OSHA can still thrive under Executive Order 13771.  OSHA has several rules and standards in the hopper, and something must be cut based on the 2-for-1 Executive Order.  OSHA regularly publishes its 10 most frequently citied standards.  But now, it’s time look at the 10 least frequently cited standards.  These would be the first to go to pay for any new initiatives that are a “must” for the agency.   Another regulatory cost savings could be OSHA’s permissible exposure limits, also known as the Z Tables.  For example, David Michaels stated at a Workers’ Memorial Day event in 2014 that … “many of OSHA’s [Permissible Exposure Limits] do not protect all workers from harm.”  Why keep these old standards that “do not protect all workers from harm” when they could pay for a new data-driven standard that saves lives and reduces injuries?  Afterall, NIOSH published recommended exposure limits (RELs), and the American Industrial Hyiene Association publishes Workplace Environmental Exposure Levels (WEEL) for a range of chemicals.

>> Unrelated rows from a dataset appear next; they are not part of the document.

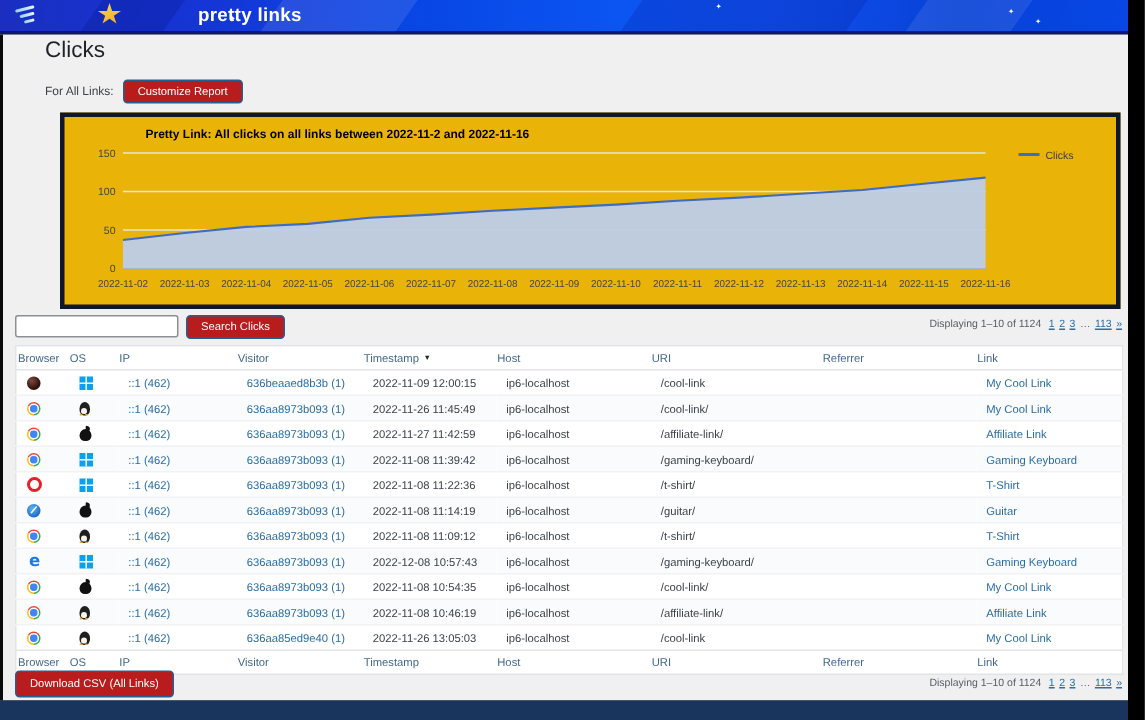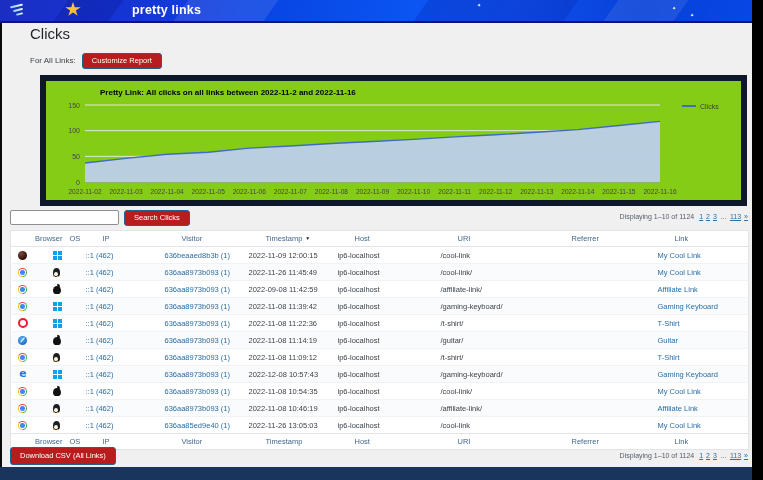--- a/index.html
+++ b/index.html
@@ -38,7 +38,7 @@
        font-family:"Liberation Sans",sans-serif;font-size:7.5px;padding:3px 9px;cursor:pointer;line-height:1;}
 
   .chart-card{position:absolute;left:38px;top:52px;width:707px;height:131px;
-              background:#84cc16;border:6px solid #0f172a;box-sizing:border-box;}
+              background:#eab308;border:3px solid #0f172a;box-sizing:border-box;}
 
   .toolbar{position:absolute;left:8px;top:187px;display:flex;gap:5px;}
   .search-input{width:101px;height:13px;border:1px solid #8c8f94;border-radius:2px;

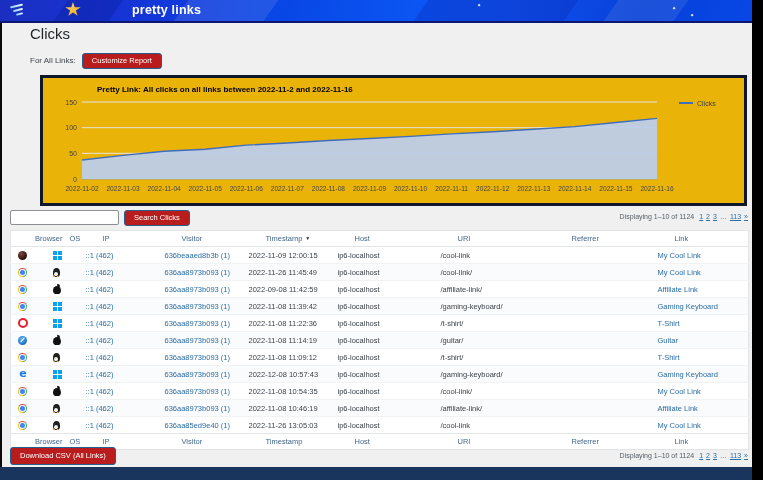--- a/index.html
+++ b/index.html
@@ -54,7 +54,7 @@
 
   table.clicks{position:absolute;left:8px;top:207px;width:738px;border-collapse:collapse;
       table-layout:fixed;background:#fff;border:1px solid #e2e4e7;font-size:7.5px;}
-  table.clicks th{color:#44688c;font-weight:400;text-align:left;height:15px;padding:0 0 0 24px;
+  table.clicks th{color:#44688c;font-weight:400;text-align:left;height:15px;padding:0 0 0 1px;
       background:#fff;white-space:nowrap;}
   table.clicks thead th{border-bottom:1px solid #e2e4e7;}
   table.clicks tfoot th{border-top:1px solid #e2e4e7;}

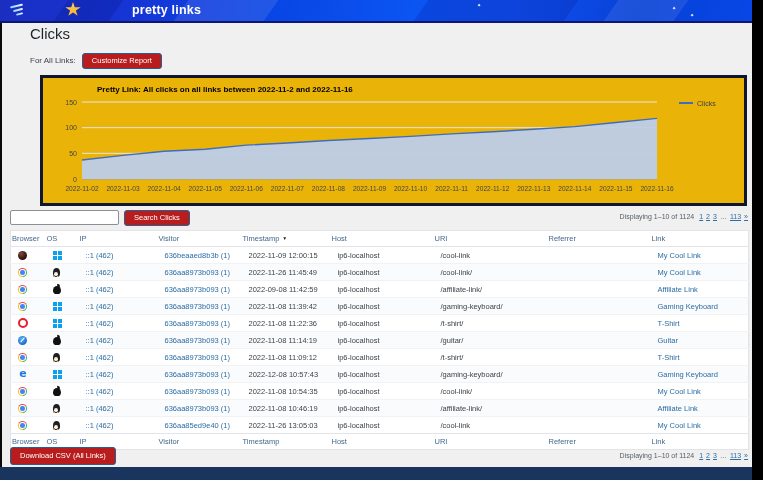--- a/index.html
+++ b/index.html
@@ -236,7 +236,7 @@
             <td><span class="oicon o-apple"></span></td>
             <td><a href="#">::1 (462)</a></td>
             <td><a href="#">636aa8973b093 (1)</a></td>
-            <td>2022-09-08 11:42:59</td>
+            <td>2022-11-27 11:42:59</td>
             <td>ip6-localhost</td>
             <td>/affiliate-link/</td>
             <td></td>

In addition, the agency could conduct outreach to help employers abate common hazards.  OSHA is planning two stand-downs this Spring:  one focusing on falls to a lower level and other on promoting the use of health and safety management plans.  The agency could conduct more of these based on a range of topics, from seasonal hazards (heat stress, cold stress, etc….) or based on common hazards (struck-by, trenching, electrical, etc…).  Based on the success of the Campaign to Stop Construction Falls, the agency is likely to receive wide support throughout the OSH community for any stand-downs.

OSHA can and will survive over the next four or eight years, and there are lots of ways it can do it!